[Records to process — start]

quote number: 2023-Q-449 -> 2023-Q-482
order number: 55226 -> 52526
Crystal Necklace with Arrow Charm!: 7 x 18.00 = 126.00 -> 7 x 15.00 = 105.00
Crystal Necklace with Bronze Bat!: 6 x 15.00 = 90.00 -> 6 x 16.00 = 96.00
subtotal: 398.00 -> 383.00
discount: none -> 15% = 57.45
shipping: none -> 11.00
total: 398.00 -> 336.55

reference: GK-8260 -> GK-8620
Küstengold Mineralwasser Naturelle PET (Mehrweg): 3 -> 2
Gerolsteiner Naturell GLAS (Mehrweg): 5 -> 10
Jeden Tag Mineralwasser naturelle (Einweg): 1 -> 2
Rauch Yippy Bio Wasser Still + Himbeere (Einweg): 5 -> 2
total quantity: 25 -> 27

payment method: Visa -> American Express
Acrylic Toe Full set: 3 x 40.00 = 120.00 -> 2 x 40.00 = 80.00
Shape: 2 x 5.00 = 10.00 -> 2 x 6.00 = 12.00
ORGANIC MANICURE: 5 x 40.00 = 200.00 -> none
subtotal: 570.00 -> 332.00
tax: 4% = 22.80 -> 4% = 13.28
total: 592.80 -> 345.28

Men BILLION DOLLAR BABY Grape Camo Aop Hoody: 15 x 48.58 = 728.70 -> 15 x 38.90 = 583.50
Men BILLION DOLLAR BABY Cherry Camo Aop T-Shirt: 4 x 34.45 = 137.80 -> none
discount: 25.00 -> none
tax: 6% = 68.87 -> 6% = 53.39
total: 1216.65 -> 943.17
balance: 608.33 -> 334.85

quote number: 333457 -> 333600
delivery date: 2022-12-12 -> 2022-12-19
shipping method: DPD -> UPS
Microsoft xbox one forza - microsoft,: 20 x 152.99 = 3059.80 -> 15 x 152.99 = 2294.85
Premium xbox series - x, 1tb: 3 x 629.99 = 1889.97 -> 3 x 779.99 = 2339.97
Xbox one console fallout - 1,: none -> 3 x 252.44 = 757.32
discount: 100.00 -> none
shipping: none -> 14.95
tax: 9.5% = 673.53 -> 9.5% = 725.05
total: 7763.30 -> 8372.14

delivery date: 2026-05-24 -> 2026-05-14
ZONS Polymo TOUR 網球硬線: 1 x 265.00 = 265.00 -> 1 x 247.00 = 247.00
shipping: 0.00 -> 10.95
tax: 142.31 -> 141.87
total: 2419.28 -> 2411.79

[Records to process — finish]

** Work to be completed **
Across the records above, return every line that contains the word "Camo".

** Response for this exercise **
Men BILLION DOLLAR BABY Grape Camo Aop Hoody: 15 x 48.58 = 728.70 -> 15 x 38.90 = 583.50
Men BILLION DOLLAR BABY Cherry Camo Aop T-Shirt: 4 x 34.45 = 137.80 -> none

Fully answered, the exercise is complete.